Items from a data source
........
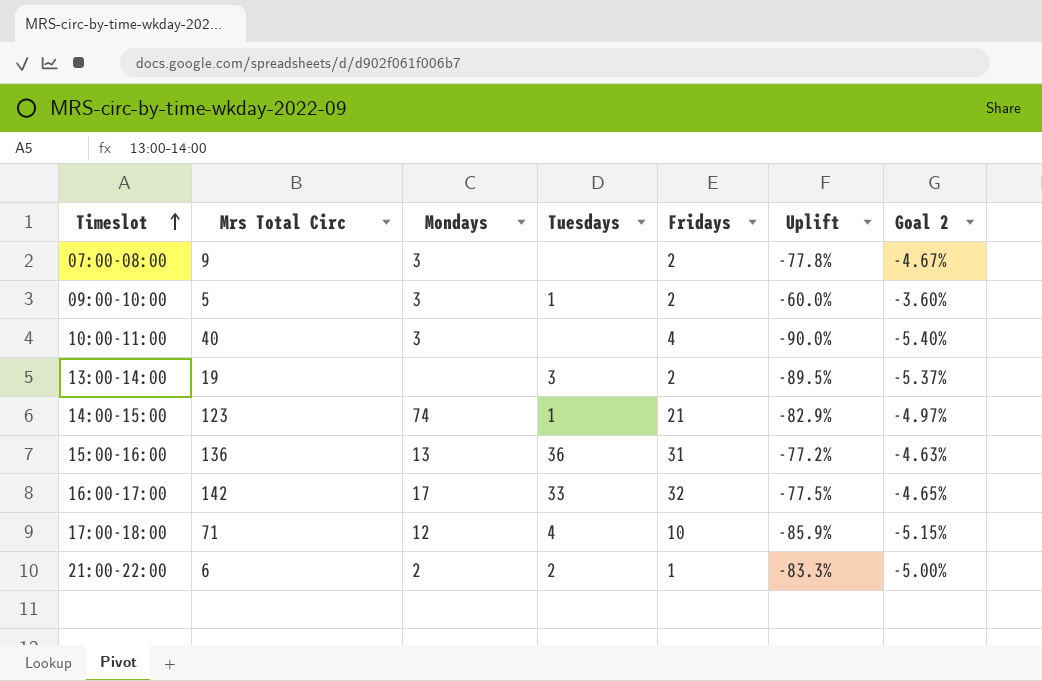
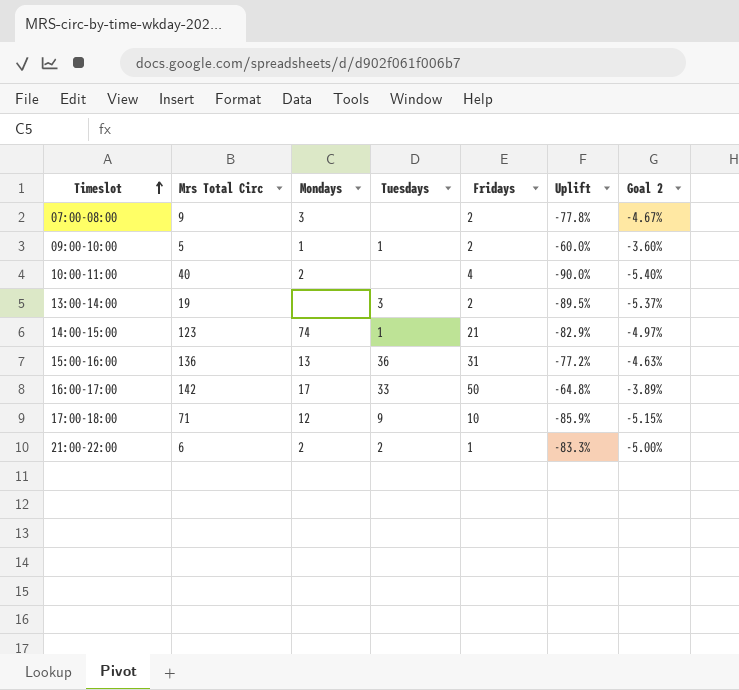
09:00-10:00 | Mondays: 3 -> 1
10:00-11:00 | Mondays: 3 -> 2
16:00-17:00 | Fridays: 32 -> 50
16:00-17:00 | Uplift: -77.5% -> -64.8%
16:00-17:00 | Goal 2: -4.65% -> -3.89%
17:00-18:00 | Tuesdays: 4 -> 9

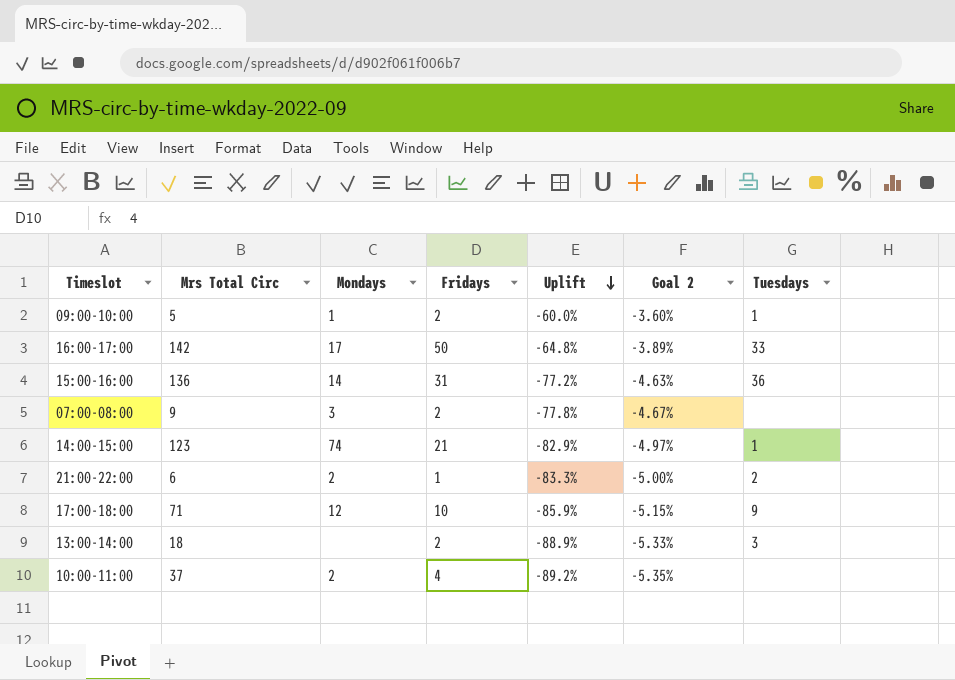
row order: Timeslot ascending -> Uplift descending
column Tuesdays | position: 4 -> 7
15:00-16:00 | Mondays: 13 -> 14
13:00-14:00 | Mrs Total Circ: 19 -> 18
13:00-14:00 | Uplift: -89.5% -> -88.9%
13:00-14:00 | Goal 2: -5.37% -> -5.33%
10:00-11:00 | Mrs Total Circ: 40 -> 37
10:00-11:00 | Uplift: -90.0% -> -89.2%
10:00-11:00 | Goal 2: -5.40% -> -5.35%

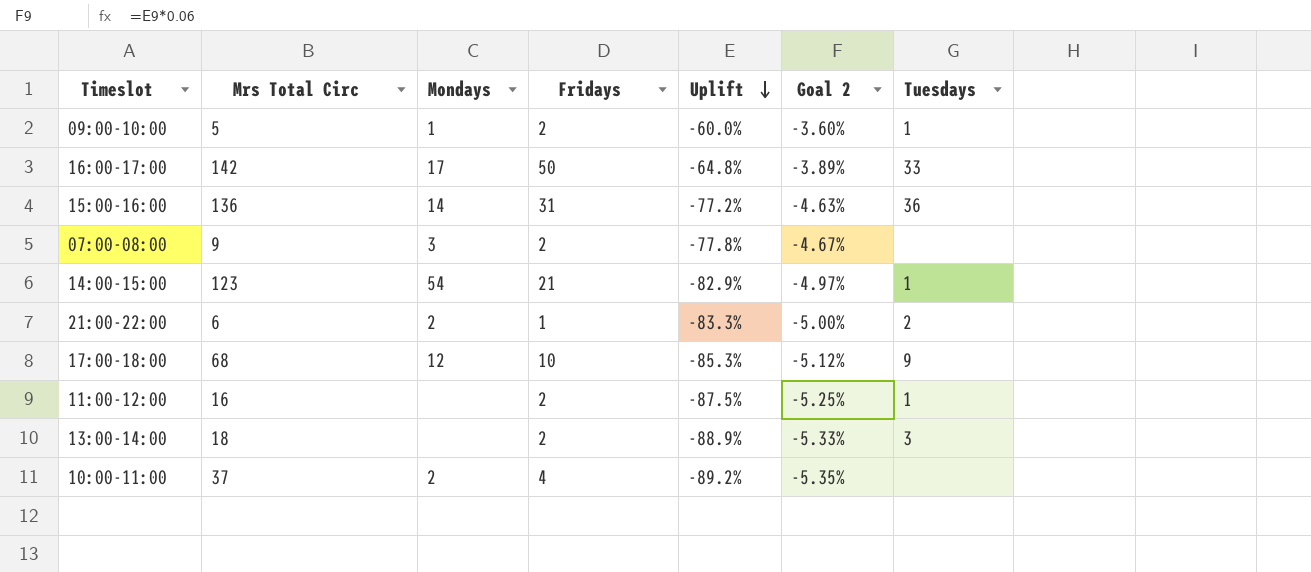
14:00-15:00 | Mondays: 74 -> 54
17:00-18:00 | Mrs Total Circ: 71 -> 68
17:00-18:00 | Uplift: -85.9% -> -85.3%
17:00-18:00 | Goal 2: -5.15% -> -5.12%
row 11:00-12:00: none -> 16 | none | 2 | -87.5% | -5.25% | 1

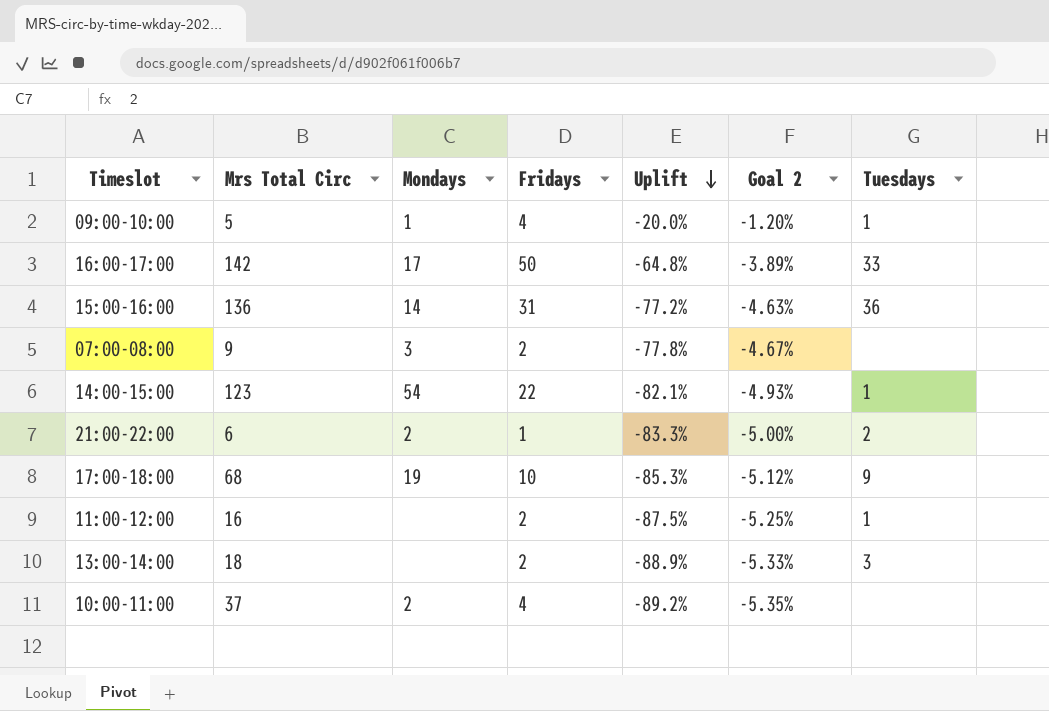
09:00-10:00 | Fridays: 2 -> 4
09:00-10:00 | Uplift: -60.0% -> -20.0%
09:00-10:00 | Goal 2: -3.60% -> -1.20%
14:00-15:00 | Fridays: 21 -> 22
14:00-15:00 | Uplift: -82.9% -> -82.1%
14:00-15:00 | Goal 2: -4.97% -> -4.93%
17:00-18:00 | Mondays: 12 -> 19

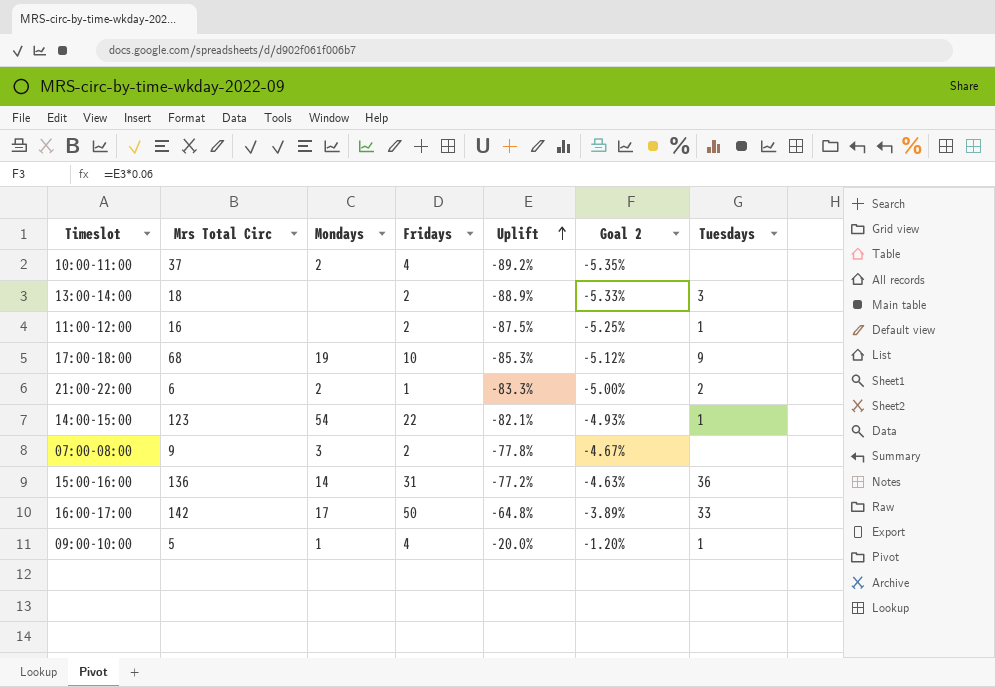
row order: Uplift descending -> Uplift ascending

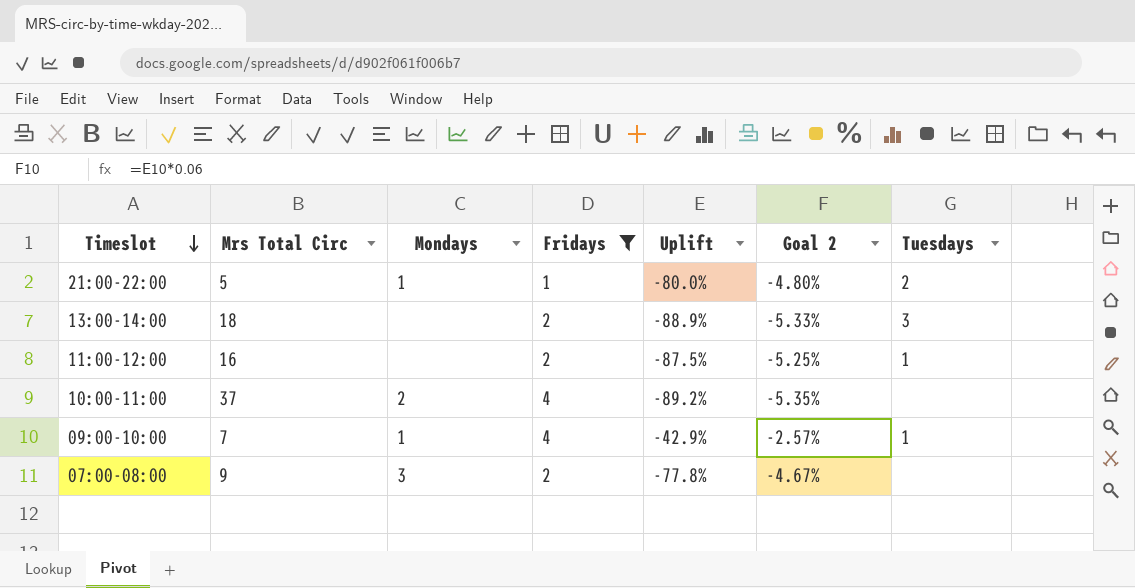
filter: none -> Fridays <= 4
row order: Uplift ascending -> Timeslot descending
21:00-22:00 | Mrs Total Circ: 6 -> 5
21:00-22:00 | Mondays: 2 -> 1
21:00-22:00 | Uplift: -83.3% -> -80.0%
21:00-22:00 | Goal 2: -5.00% -> -4.80%
09:00-10:00 | Mrs Total Circ: 5 -> 7
09:00-10:00 | Uplift: -20.0% -> -42.9%
09:00-10:00 | Goal 2: -1.20% -> -2.57%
........
Every line of the entries that includes "Circ" must be copied into the answer.

_RESPONSE AREA_.
13:00-14:00 | Mrs Total Circ: 19 -> 18
10:00-11:00 | Mrs Total Circ: 40 -> 37
17:00-18:00 | Mrs Total Circ: 71 -> 68
21:00-22:00 | Mrs Total Circ: 6 -> 5
09:00-10:00 | Mrs Total Circ: 5 -> 7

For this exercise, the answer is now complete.